● **Task brief**:
Copy out, from the data, each line containing the string "jest".

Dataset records
● ● ● ● ●
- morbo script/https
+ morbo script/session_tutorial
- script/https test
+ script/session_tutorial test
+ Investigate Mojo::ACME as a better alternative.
● ● ● ● ●
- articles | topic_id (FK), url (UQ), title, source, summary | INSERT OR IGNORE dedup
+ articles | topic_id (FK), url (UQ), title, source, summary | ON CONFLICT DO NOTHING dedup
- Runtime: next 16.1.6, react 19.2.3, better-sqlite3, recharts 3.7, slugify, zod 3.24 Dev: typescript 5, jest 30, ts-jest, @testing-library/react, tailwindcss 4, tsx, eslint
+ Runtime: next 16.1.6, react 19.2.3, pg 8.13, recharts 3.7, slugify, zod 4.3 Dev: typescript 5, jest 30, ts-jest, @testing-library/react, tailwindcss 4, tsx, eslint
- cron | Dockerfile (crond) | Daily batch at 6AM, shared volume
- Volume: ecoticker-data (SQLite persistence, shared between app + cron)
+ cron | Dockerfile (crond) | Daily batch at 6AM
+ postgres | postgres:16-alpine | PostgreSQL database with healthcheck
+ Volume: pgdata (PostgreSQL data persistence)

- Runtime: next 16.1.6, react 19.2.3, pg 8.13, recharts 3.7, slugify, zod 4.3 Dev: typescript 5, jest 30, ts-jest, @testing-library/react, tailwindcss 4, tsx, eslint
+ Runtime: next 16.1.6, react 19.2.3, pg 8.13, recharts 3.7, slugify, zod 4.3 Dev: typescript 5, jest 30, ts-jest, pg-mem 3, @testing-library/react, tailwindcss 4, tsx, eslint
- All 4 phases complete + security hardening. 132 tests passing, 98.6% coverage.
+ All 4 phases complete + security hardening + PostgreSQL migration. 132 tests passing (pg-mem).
● ● ● ● ●
● **Answer box**:
- Runtime: next 16.1.6, react 19.2.3, better-sqlite3, recharts 3.7, slugify, zod 3.24 Dev: typescript 5, jest 30, ts-jest, @testing-library/react, tailwindcss 4, tsx, eslint
+ Runtime: next 16.1.6, react 19.2.3, pg 8.13, recharts 3.7, slugify, zod 4.3 Dev: typescript 5, jest 30, ts-jest, @testing-library/react, tailwindcss 4, tsx, eslint
- Runtime: next 16.1.6, react 19.2.3, pg 8.13, recharts 3.7, slugify, zod 4.3 Dev: typescript 5, jest 30, ts-jest, @testing-library/react, tailwindcss 4, tsx, eslint
+ Runtime: next 16.1.6, react 19.2.3, pg 8.13, recharts 3.7, slugify, zod 4.3 Dev: typescript 5, jest 30, ts-jest, pg-mem 3, @testing-library/react, tailwindcss 4, tsx, eslint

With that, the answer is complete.